ACTIVITY: For every entry below, give it back exactly and leave out any image.

SOURCE MATERIAL:
--------------------------------------------------

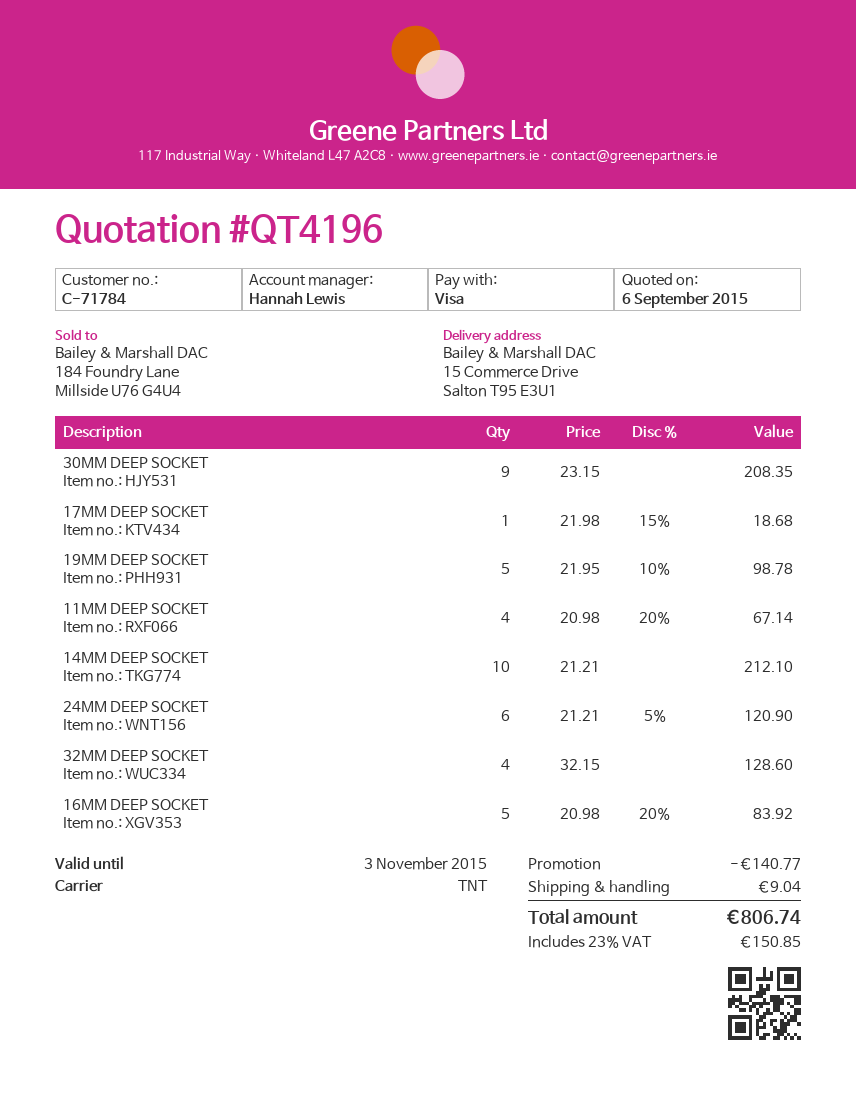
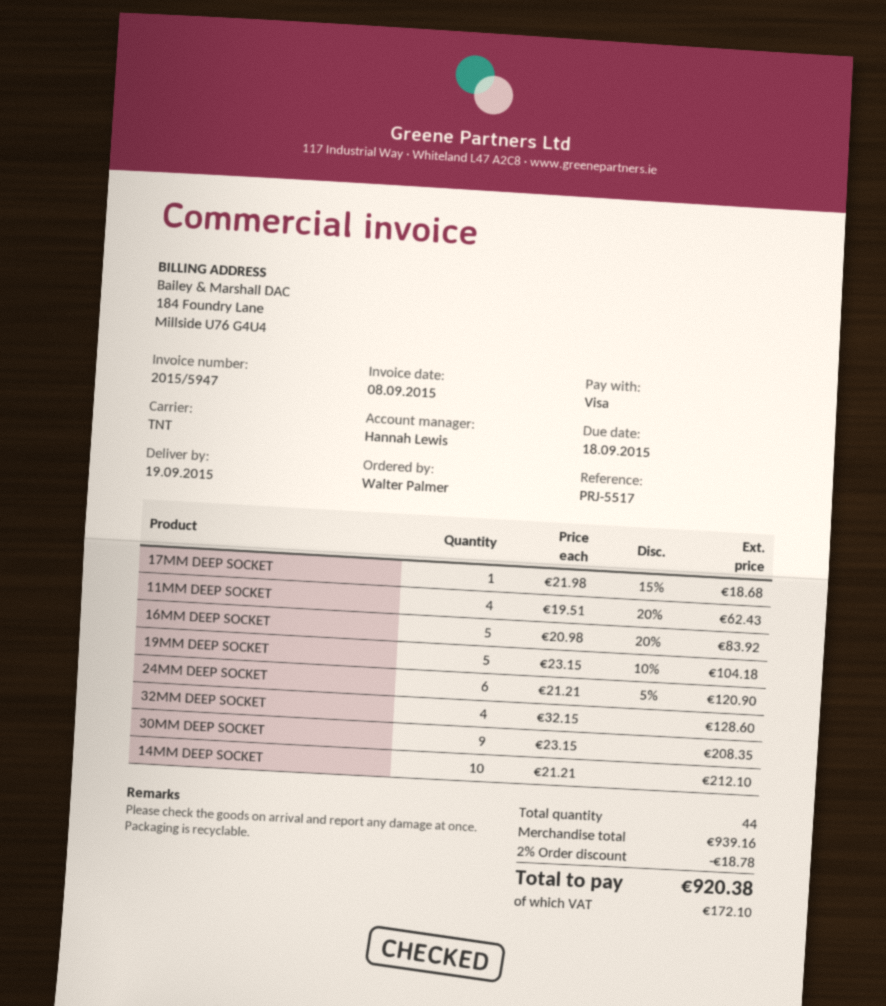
19MM DEEP SOCKET: 5 x 21.95 - 10% = 98.78 -> 5 x 23.15 - 10% = 104.18
11MM DEEP SOCKET: 4 x 20.98 - 20% = 67.14 -> 4 x 19.51 - 20% = 62.43
discount: 140.77 -> 18.78
shipping: 9.04 -> none
tax: 150.85 -> 172.10
total: 806.74 -> 920.38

--------------------------------------------------

SOLUTION TO THE EXERCISE:
19MM DEEP SOCKET: 5 x 21.95 - 10% = 98.78 -> 5 x 23.15 - 10% = 104.18
11MM DEEP SOCKET: 4 x 20.98 - 20% = 67.14 -> 4 x 19.51 - 20% = 62.43
discount: 140.77 -> 18.78
shipping: 9.04 -> none
tax: 150.85 -> 172.10
total: 806.74 -> 920.38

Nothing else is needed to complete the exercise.